Teilweise scheint es zu funktionieren, doch nicht komplett: 
	

	
	
		
		

		
			





Falls das Bild nicht angezeigt wird: https://imgur.com/bMPfSpA

Zur Not eine Beschreibung:

Eines der Bilder ist ein Farbkreis und nach der Aufhellung sind Blau und Grün schwarz wobei die Ränder der beiden Kreise noch in der Originalfarbe sind. Der rote Kreis und die Schnittmengen mit den anderen beiden Kreisen ist so wie im Original. In den beiden anderen Bildern von Personen oder Gemälden fällt es nicht so sehr auf, aber an wirklich hellen Stellen scheinen die Pixel rot zu werden.

Ich weiß nicht ganz was ich aus diesen Informationen machen soll.

Könnt ihr mir helfen? Wie bekomme ich diese Fehler in den Griff?

Ich bin für jede Hilfe dankbar!


----------



## httpdigest (14. Nov 2018)

Ich bin mir ziemlich sicher, dass du mit einfacher integer-Arithmetik auf dem kodierten RGBA-Wert nicht weit kommen wirst. Dein Vergleich noalpha < 0x00c8c8c8 sieht schonmal seeehr komisch aus. Du _musst_ die R, G, B und A Anteile ersteinmal herausziehen (per Bitoperation) und dann auf diesen Werten einzeln arbeiten.
Da du das Bild "aufhellen" sollst, und in RGB dafür keine direkte Operation existiert (was bedeutet es denn, ein blau "doppelt so hell" zu machen? Ganz sicher nicht einfach den B Kanal mit 2 zu multiplizieren...)
Du benötigst hier andere Farbräume, die extra für solche Sachen erfunden wurden. Schau dir mal den Hue-Saturation-Lightness (HSL) Farbraum an.

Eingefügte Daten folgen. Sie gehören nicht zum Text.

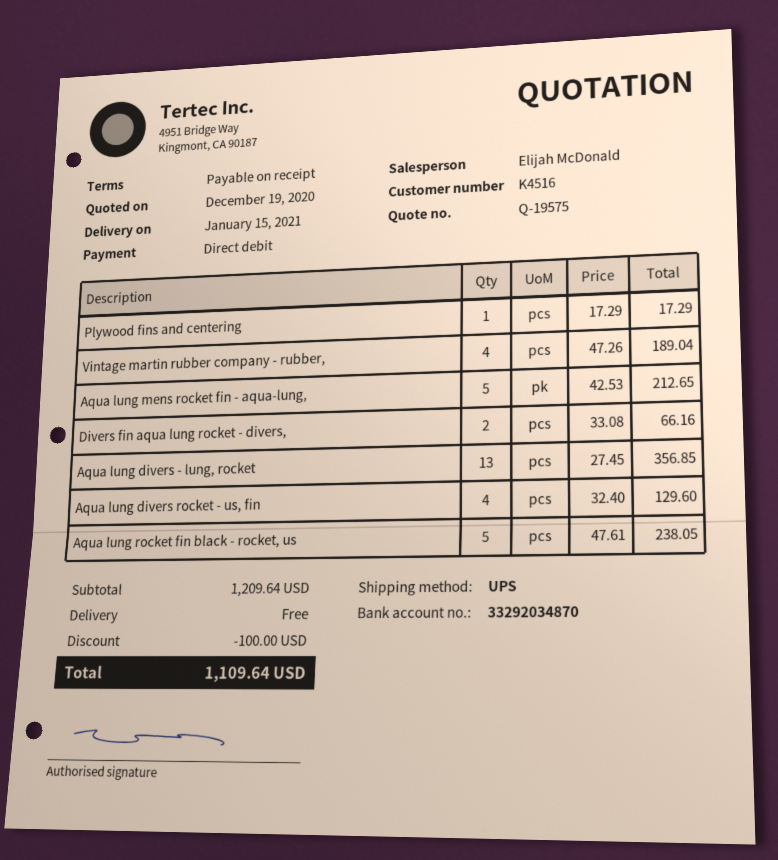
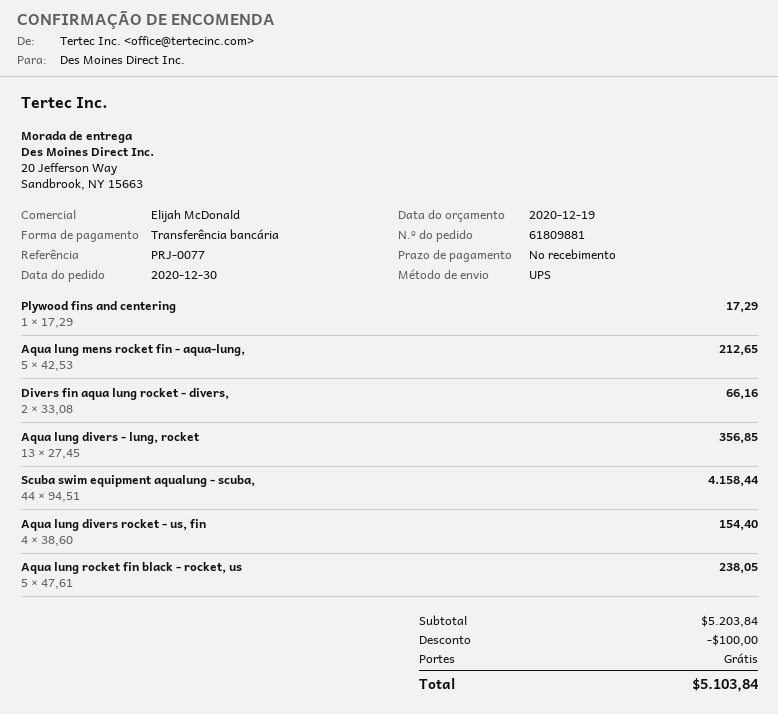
payment method: direct debit -> bank transfer
Vintage martin rubber company - rubber,: 4 x 47.26 = 189.04 -> none
Aqua lung divers rocket - us, fin: 4 x 32.40 = 129.60 -> 4 x 38.60 = 154.40
Scuba swim equipment aqualung - scuba,: none -> 44 x 94.51 = 4158.44
subtotal: 1209.64 -> 5203.84
total: 1109.64 -> 5103.84

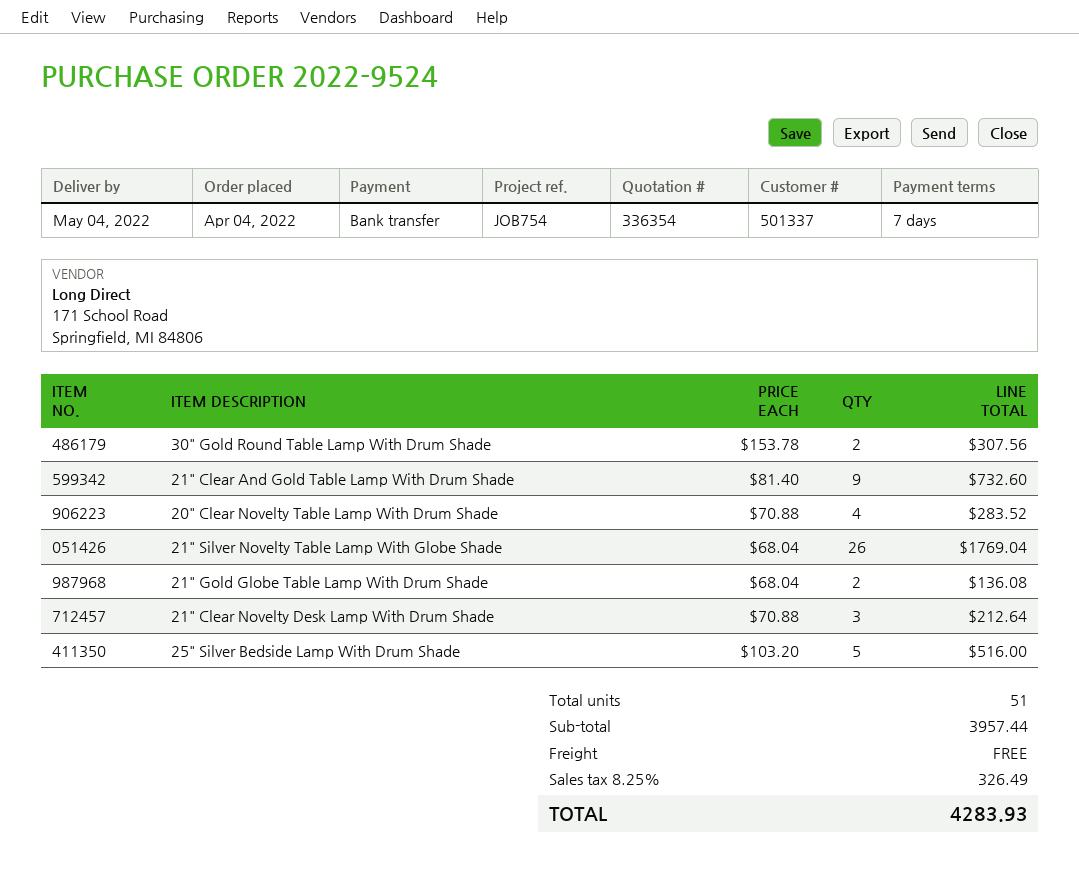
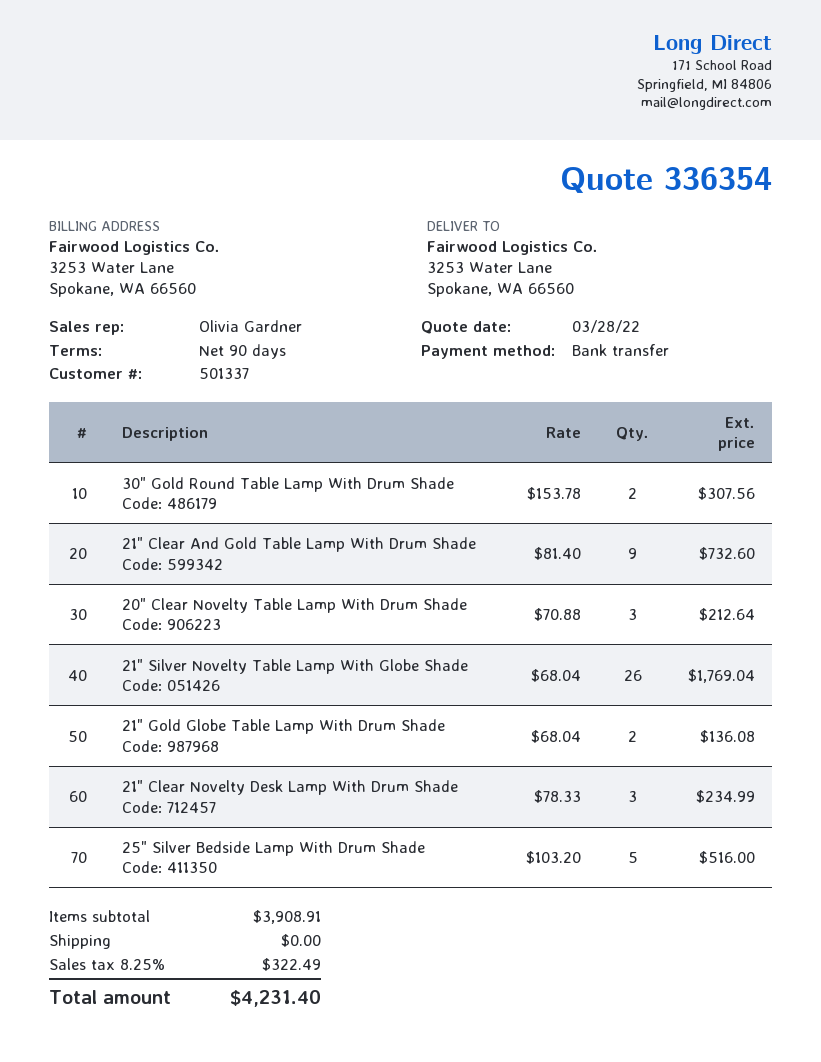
payment terms: 7 days -> 90 days
20" Clear Novelty Table Lamp With Drum Shade: 4 x 70.88 = 283.52 -> 3 x 70.88 = 212.64
21" Clear Novelty Desk Lamp With Drum Shade: 3 x 70.88 = 212.64 -> 3 x 78.33 = 234.99
subtotal: 3957.44 -> 3908.91
tax: 8.25% = 326.49 -> 8.25% = 322.49
total: 4283.93 -> 4231.40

Dort kannst du direkt die "Helligkeit" einer Farbe beeinflussen. Und es gibt natürlich auch entsprechende Vor- und Rückkonvertierungen von/nach RGB und HSL.


----------



## Mr.Blue (14. Nov 2018)

Vielen Dank! Dann anders:

Mal angenommen ich würde nur den blauen Anteil des Original aufhellen wollen, wäre das möglich ohne den Farbraum zu wechseln?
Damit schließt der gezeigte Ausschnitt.